WHAT YOU ARE ASKED TO DO = Each record that follows is to be transcribed exactly, excluding its images.

Before-and-after change data
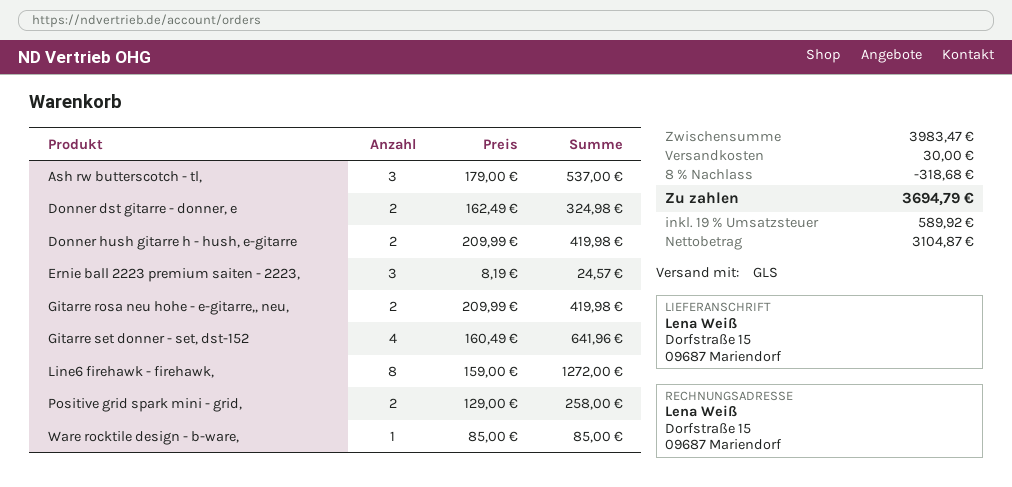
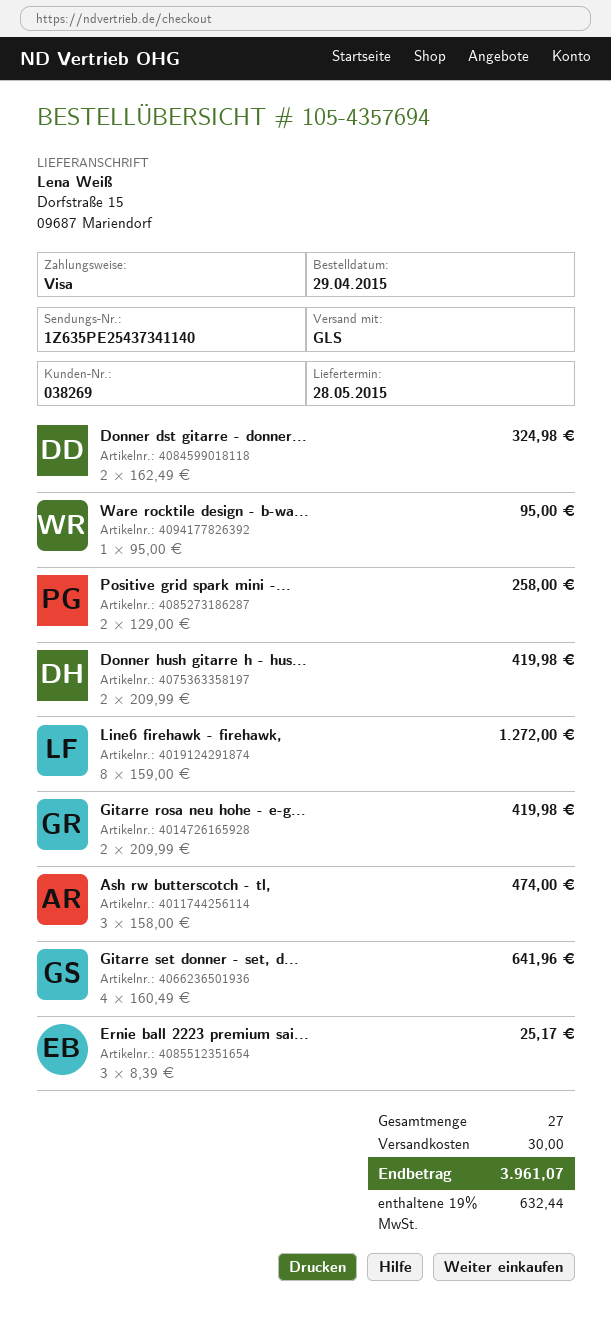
Ash rw butterscotch - tl,: 3 x 179.00 = 537.00 -> 3 x 158.00 = 474.00
Ernie ball 2223 premium saiten - 2223,: 3 x 8.19 = 24.57 -> 3 x 8.39 = 25.17
Ware rocktile design - b-ware,: 1 x 85.00 = 85.00 -> 1 x 95.00 = 95.00
discount: 8% = 318.68 -> none
tax: 19% = 589.92 -> 19% = 632.44
total: 3694.79 -> 3961.07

RESPONSE AREA =
Ash rw butterscotch - tl,: 3 x 179.00 = 537.00 -> 3 x 158.00 = 474.00
Ernie ball 2223 premium saiten - 2223,: 3 x 8.19 = 24.57 -> 3 x 8.39 = 25.17
Ware rocktile design - b-ware,: 1 x 85.00 = 85.00 -> 1 x 95.00 = 95.00
discount: 8% = 318.68 -> none
tax: 19% = 589.92 -> 19% = 632.44
total: 3694.79 -> 3961.07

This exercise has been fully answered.